> **Data for this exercise**:
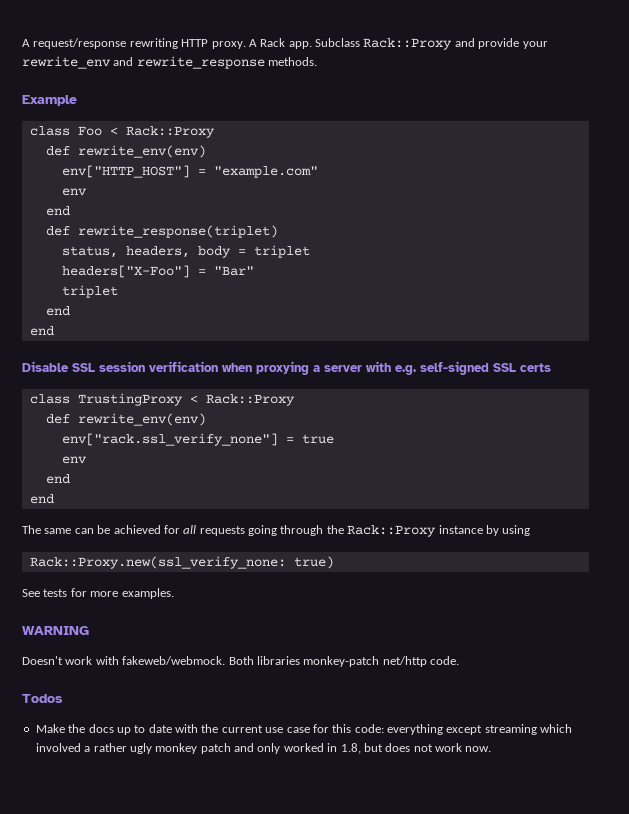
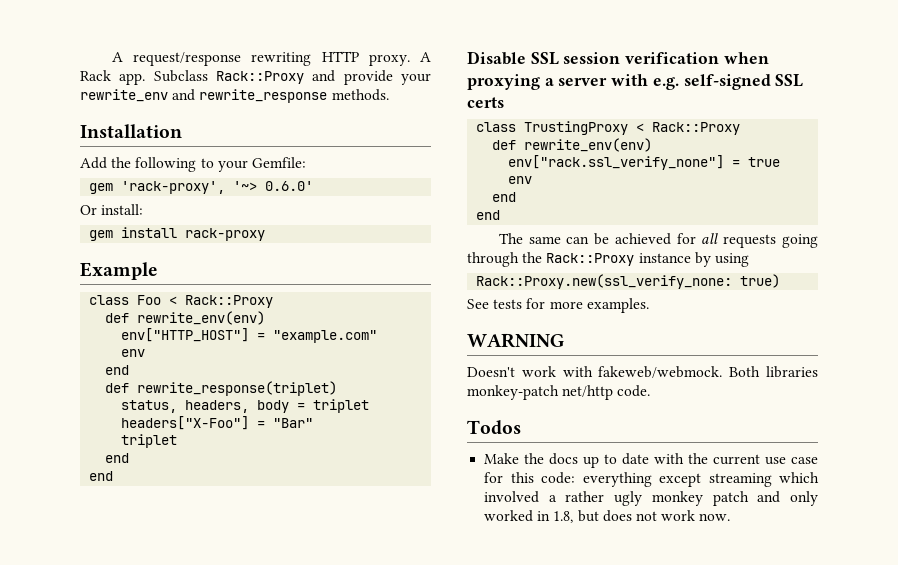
+ Installation
+ Add the following to your Gemfile:
+ gem 'rack-proxy', '~> 0.6.0'
+ Or install:
+ gem install rack-proxy

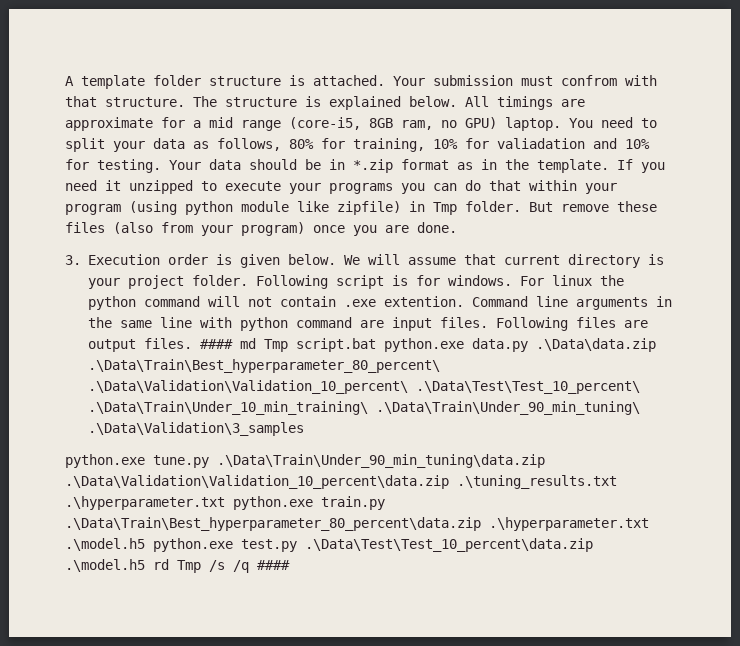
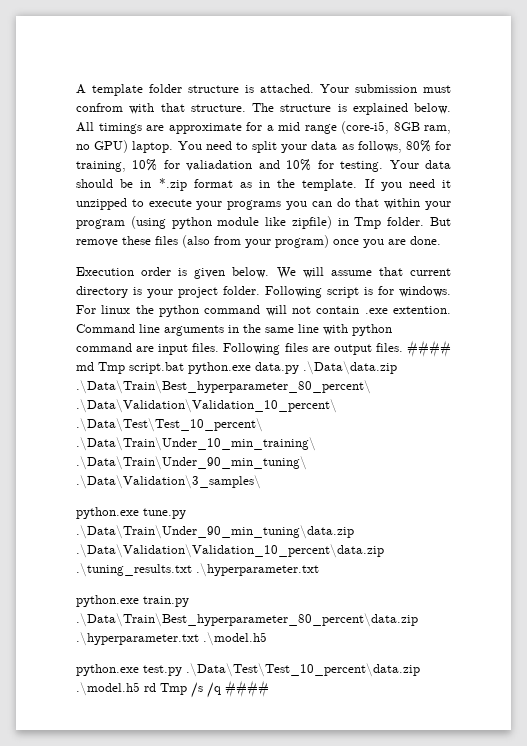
- 3. Execution order is given below.
+ Execution order is given below.
- #### md Tmp script.bat python.exe data.py .\Data\data.zip .\Data\Train\Best_hyperparameter_80_percent\ .\Data\Validation\Validation_10_percent\ .\Data\Test\Test_10_percent\ .\Data\Train\Under_10_min_training\ .\Data\Train\Under_90_min_tuning\ .\Data\Validation\3_samples
+ #### md Tmp script.bat python.exe data.py .\Data\data.zip .\Data\Train\Best_hyperparameter_80_percent\ .\Data\Validation\Validation_10_percent\ .\Data\Test\Test_10_percent\ .\Data\Train\Under_10_min_training\ .\Data\Train\Under_90_min_tuning\ .\Data\Validation\3_samples\
- python.exe tune.py .\Data\Train\Under_90_min_tuning\data.zip .\Data\Validation\Validation_10_percent\data.zip .\tuning_results.txt .\hyperparameter.txt python.exe train.py .\Data\Train\Best_hyperparameter_80_percent\data.zip .\hyperparameter.txt .\model.h5 python.exe test.py .\Data\Test\Test_10_percent\data.zip .\model.h5 rd Tmp /s /q ####
+ python.exe tune.py .\Data\Train\Under_90_min_tuning\data.zip .\Data\Validation\Validation_10_percent\data.zip .\tuning_results.txt .\hyperparameter.txt
+ python.exe train.py .\Data\Train\Best_hyperparameter_80_percent\data.zip .\hyperparameter.txt .\model.h5
+ python.exe test.py .\Data\Test\Test_10_percent\data.zip .\model.h5 rd Tmp /s /q ####

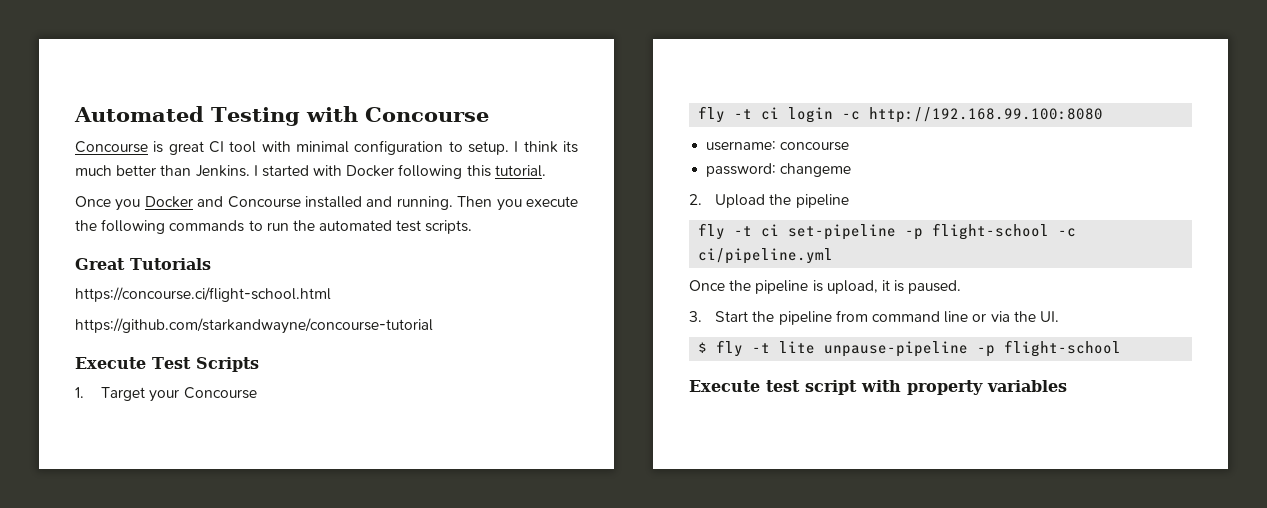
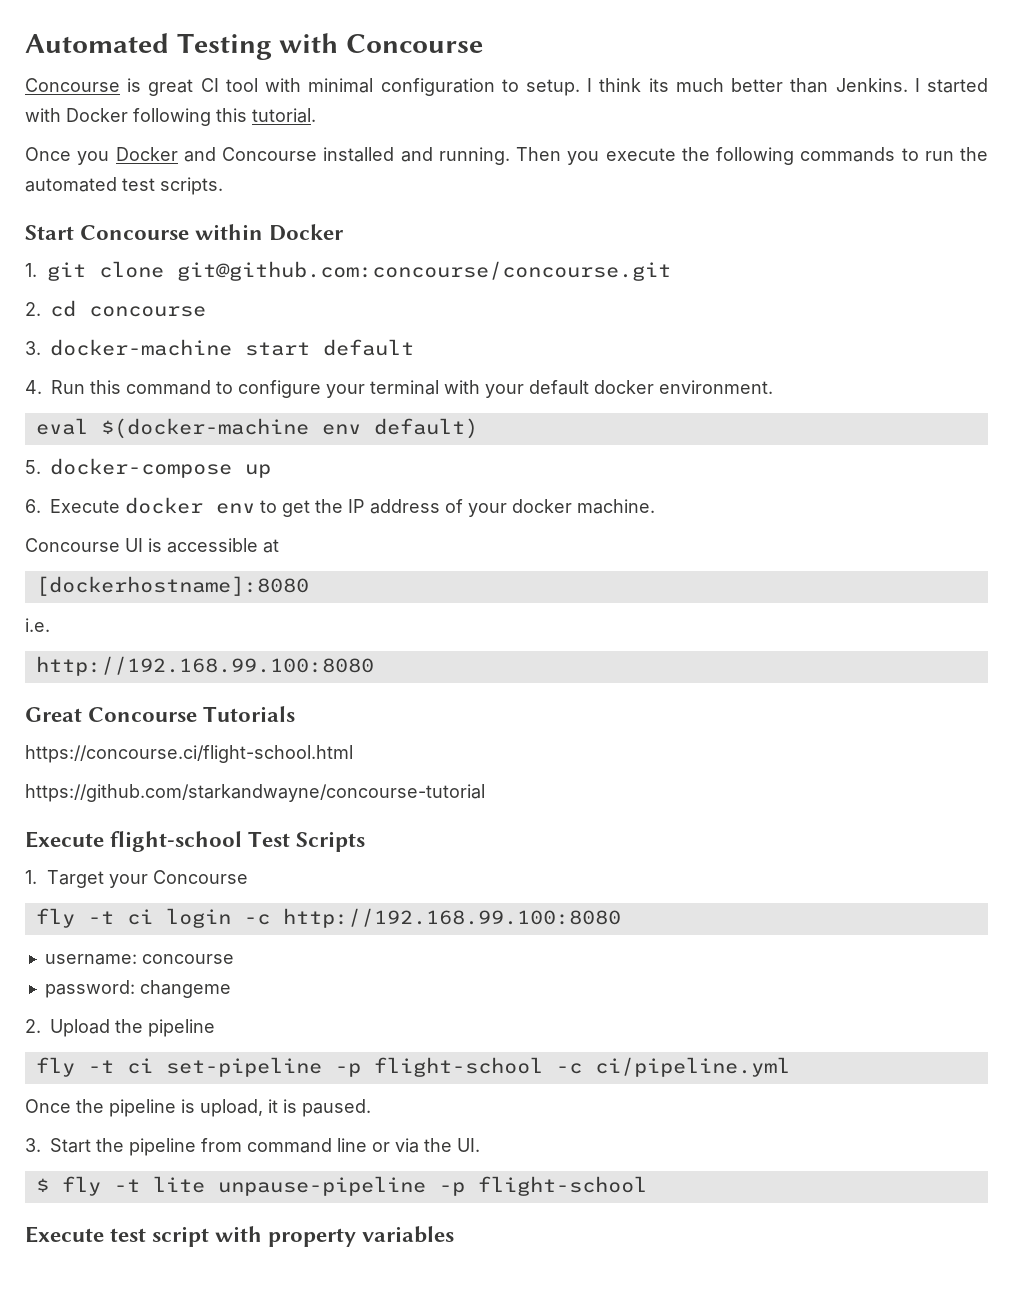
+ Start Concourse within Docker
+ 1. git clone git@github.com:concourse/concourse.git
+ 2. cd concourse
+ 3. docker-machine start default
+ 4. Run this command to configure your terminal with your default docker environment.
+ eval $(docker-machine env default)
+ 5. docker-compose up
+ 6. Execute docker env to get the IP address of your docker machine.
+ Concourse UI is accessible at
+ [dockerhostname]:8080
+ i.e.
+ http://192.168.99.100:8080
- Great Tutorials
+ Great Concourse Tutorials
- Execute Test Scripts
+ Execute flight-school Test Scripts

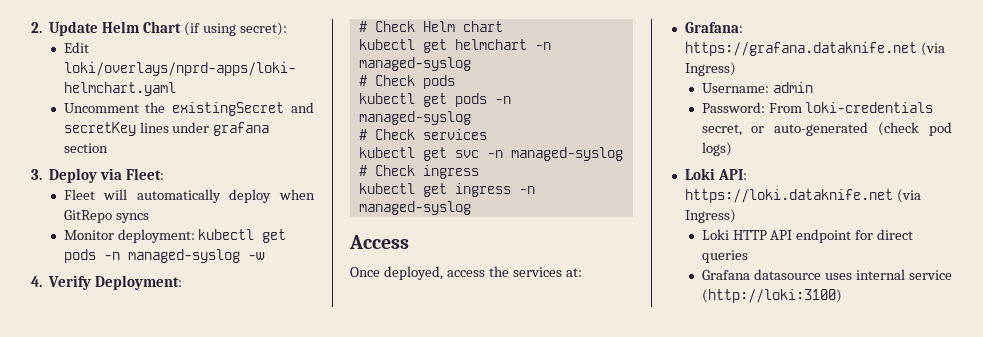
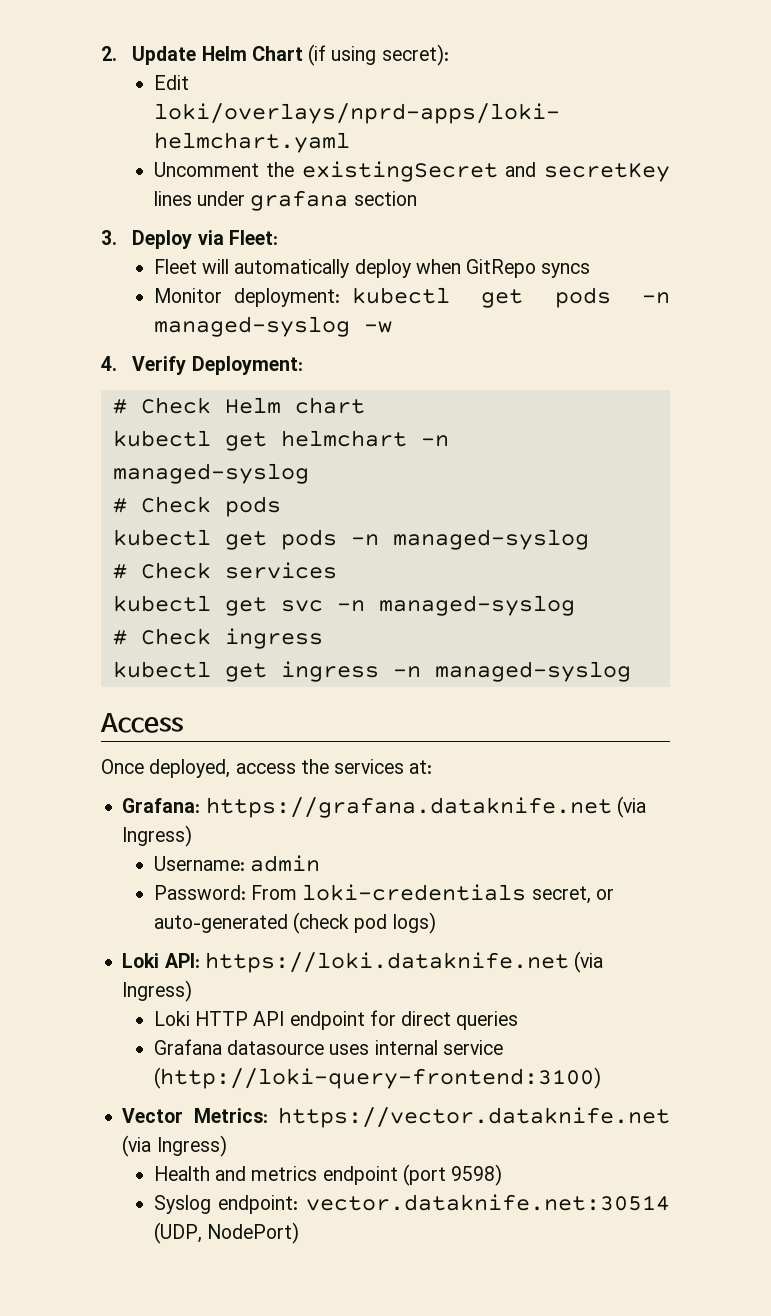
- Grafana datasource uses internal service (http://loki:3100)
+ Grafana datasource uses internal service (http://loki-query-frontend:3100)
+ Vector Metrics: https://vector.dataknife.net (via Ingress)
+ Health and metrics endpoint (port 9598)
+ Syslog endpoint: vector.dataknife.net:30514 (UDP, NodePort)

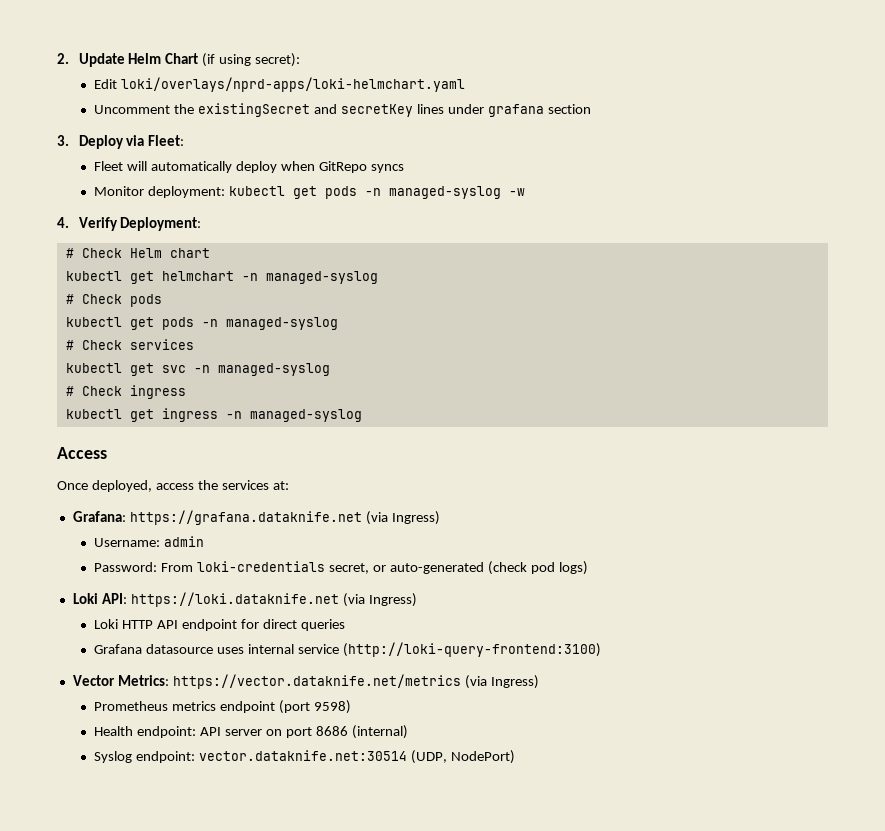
- Vector Metrics: https://vector.dataknife.net (via Ingress)
- Health and metrics endpoint (port 9598)
+ Vector Metrics: https://vector.dataknife.net/metrics (via Ingress)
+ Prometheus metrics endpoint (port 9598)
+ Health endpoint: API server on port 8686 (internal)

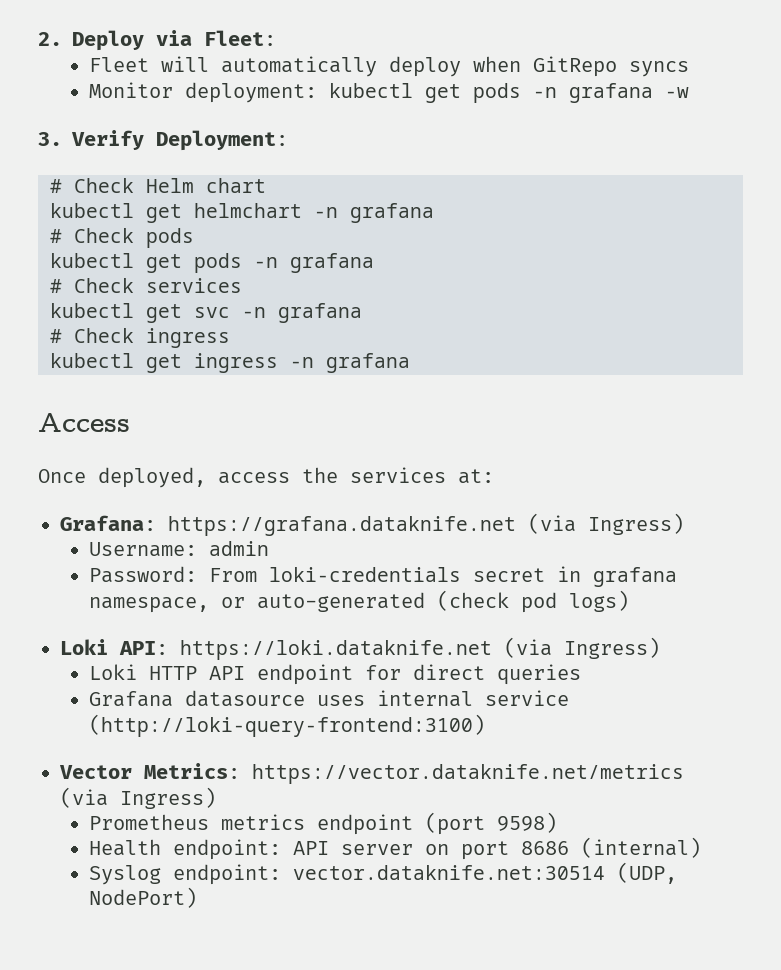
- 2. Update Helm Chart (if using secret):
- Edit loki/overlays/nprd-apps/loki-helmchart.yaml
- Uncomment the existingSecret and secretKey lines under grafana section
- 3. Deploy via Fleet:
+ 2. Deploy via Fleet:
- Monitor deployment: kubectl get pods -n managed-syslog -w
+ Monitor deployment: kubectl get pods -n grafana -w
- 4. Verify Deployment:
+ 3. Verify Deployment:
- kubectl get helmchart -n managed-syslog
+ kubectl get helmchart -n grafana
  # Check pods
- kubectl get pods -n managed-syslog
+ kubectl get pods -n grafana
- kubectl get svc -n managed-syslog
+ kubectl get svc -n grafana
- kubectl get ingress -n managed-syslog
+ kubectl get ingress -n grafana
- Password: From loki-credentials secret, or auto-generated (check pod logs)
+ Password: From loki-credentials secret in grafana namespace, or auto-generated (check pod logs)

> **What the task requires**:
Copy the records above exactly. The pictures are not part of the copy.

> **Answer to the problem**:
+ Installation
+ Add the following to your Gemfile:
+ gem 'rack-proxy', '~> 0.6.0'
+ Or install:
+ gem install rack-proxy

- 3. Execution order is given below.
+ Execution order is given below.
- #### md Tmp script.bat python.exe data.py .\Data\data.zip .\Data\Train\Best_hyperparameter_80_percent\ .\Data\Validation\Validation_10_percent\ .\Data\Test\Test_10_percent\ .\Data\Train\Under_10_min_training\ .\Data\Train\Under_90_min_tuning\ .\Data\Validation\3_samples
+ #### md Tmp script.bat python.exe data.py .\Data\data.zip .\Data\Train\Best_hyperparameter_80_percent\ .\Data\Validation\Validation_10_percent\ .\Data\Test\Test_10_percent\ .\Data\Train\Under_10_min_training\ .\Data\Train\Under_90_min_tuning\ .\Data\Validation\3_samples\
- python.exe tune.py .\Data\Train\Under_90_min_tuning\data.zip .\Data\Validation\Validation_10_percent\data.zip .\tuning_results.txt .\hyperparameter.txt python.exe train.py .\Data\Train\Best_hyperparameter_80_percent\data.zip .\hyperparameter.txt .\model.h5 python.exe test.py .\Data\Test\Test_10_percent\data.zip .\model.h5 rd Tmp /s /q ####
+ python.exe tune.py .\Data\Train\Under_90_min_tuning\data.zip .\Data\Validation\Validation_10_percent\data.zip .\tuning_results.txt .\hyperparameter.txt
+ python.exe train.py .\Data\Train\Best_hyperparameter_80_percent\data.zip .\hyperparameter.txt .\model.h5
+ python.exe test.py .\Data\Test\Test_10_percent\data.zip .\model.h5 rd Tmp /s /q ####

+ Start Concourse within Docker
+ 1. git clone git@github.com:concourse/concourse.git
+ 2. cd concourse
+ 3. docker-machine start default
+ 4. Run this command to configure your terminal with your default docker environment.
+ eval $(docker-machine env default)
+ 5. docker-compose up
+ 6. Execute docker env to get the IP address of your docker machine.
+ Concourse UI is accessible at
+ [dockerhostname]:8080
+ i.e.
+ http://192.168.99.100:8080
- Great Tutorials
+ Great Concourse Tutorials
- Execute Test Scripts
+ Execute flight-school Test Scripts

- Grafana datasource uses internal service (http://loki:3100)
+ Grafana datasource uses internal service (http://loki-query-frontend:3100)
+ Vector Metrics: https://vector.dataknife.net (via Ingress)
+ Health and metrics endpoint (port 9598)
+ Syslog endpoint: vector.dataknife.net:30514 (UDP, NodePort)

- Vector Metrics: https://vector.dataknife.net (via Ingress)
- Health and metrics endpoint (port 9598)
+ Vector Metrics: https://vector.dataknife.net/metrics (via Ingress)
+ Prometheus metrics endpoint (port 9598)
+ Health endpoint: API server on port 8686 (internal)

- 2. Update Helm Chart (if using secret):
- Edit loki/overlays/nprd-apps/loki-helmchart.yaml
- Uncomment the existingSecret and secretKey lines under grafana section
- 3. Deploy via Fleet:
+ 2. Deploy via Fleet:
- Monitor deployment: kubectl get pods -n managed-syslog -w
+ Monitor deployment: kubectl get pods -n grafana -w
- 4. Verify Deployment:
+ 3. Verify Deployment:
- kubectl get helmchart -n managed-syslog
+ kubectl get helmchart -n grafana
  # Check pods
- kubectl get pods -n managed-syslog
+ kubectl get pods -n grafana
- kubectl get svc -n managed-syslog
+ kubectl get svc -n grafana
- kubectl get ingress -n managed-syslog
+ kubectl get ingress -n grafana
- Password: From loki-credentials secret, or auto-generated (check pod logs)
+ Password: From loki-credentials secret in grafana namespace, or auto-generated (check pod logs)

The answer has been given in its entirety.